TRY IT: The lines of the records that include "image" should all be copied.

▬▬▬

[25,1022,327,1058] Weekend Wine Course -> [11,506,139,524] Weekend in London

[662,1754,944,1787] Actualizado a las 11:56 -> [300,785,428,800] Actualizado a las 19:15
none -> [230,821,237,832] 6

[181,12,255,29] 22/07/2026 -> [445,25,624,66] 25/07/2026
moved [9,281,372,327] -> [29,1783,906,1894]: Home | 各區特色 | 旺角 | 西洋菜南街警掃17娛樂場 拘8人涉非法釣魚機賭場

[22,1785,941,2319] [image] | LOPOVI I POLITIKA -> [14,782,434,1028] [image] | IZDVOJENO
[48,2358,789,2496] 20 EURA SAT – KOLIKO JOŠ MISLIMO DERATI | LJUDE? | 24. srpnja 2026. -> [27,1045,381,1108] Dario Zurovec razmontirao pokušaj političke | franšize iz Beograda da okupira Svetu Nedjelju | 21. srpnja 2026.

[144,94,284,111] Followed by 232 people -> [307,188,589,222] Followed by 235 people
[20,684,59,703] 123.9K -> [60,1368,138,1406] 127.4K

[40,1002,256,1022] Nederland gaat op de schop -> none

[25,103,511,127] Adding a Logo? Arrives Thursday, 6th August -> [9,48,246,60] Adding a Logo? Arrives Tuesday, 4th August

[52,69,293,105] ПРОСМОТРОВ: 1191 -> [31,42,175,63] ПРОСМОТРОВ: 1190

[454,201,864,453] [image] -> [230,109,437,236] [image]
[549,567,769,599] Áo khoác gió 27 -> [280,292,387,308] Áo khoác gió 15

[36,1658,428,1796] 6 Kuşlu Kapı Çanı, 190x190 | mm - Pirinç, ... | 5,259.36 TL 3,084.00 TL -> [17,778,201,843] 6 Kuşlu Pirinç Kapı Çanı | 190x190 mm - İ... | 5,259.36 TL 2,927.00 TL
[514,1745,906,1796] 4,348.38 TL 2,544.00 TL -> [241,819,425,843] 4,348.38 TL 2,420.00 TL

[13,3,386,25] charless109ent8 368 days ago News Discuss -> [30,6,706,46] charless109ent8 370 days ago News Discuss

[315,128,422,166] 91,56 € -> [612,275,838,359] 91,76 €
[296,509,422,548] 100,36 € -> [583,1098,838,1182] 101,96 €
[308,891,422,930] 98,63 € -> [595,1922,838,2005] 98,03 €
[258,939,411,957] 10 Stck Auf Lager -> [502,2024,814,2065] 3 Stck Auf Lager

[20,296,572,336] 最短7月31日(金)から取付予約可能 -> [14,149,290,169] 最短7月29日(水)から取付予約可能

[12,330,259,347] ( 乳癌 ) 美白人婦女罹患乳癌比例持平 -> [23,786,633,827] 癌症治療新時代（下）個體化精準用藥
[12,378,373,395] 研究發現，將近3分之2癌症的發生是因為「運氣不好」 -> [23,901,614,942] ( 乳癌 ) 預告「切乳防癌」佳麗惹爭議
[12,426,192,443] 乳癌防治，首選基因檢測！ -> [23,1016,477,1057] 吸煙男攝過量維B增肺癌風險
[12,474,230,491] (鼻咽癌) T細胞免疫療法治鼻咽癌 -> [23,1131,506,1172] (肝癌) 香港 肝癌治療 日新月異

▬▬▬

REPLY:
[22,1785,941,2319] [image] | LOPOVI I POLITIKA -> [14,782,434,1028] [image] | IZDVOJENO
[454,201,864,453] [image] -> [230,109,437,236] [image]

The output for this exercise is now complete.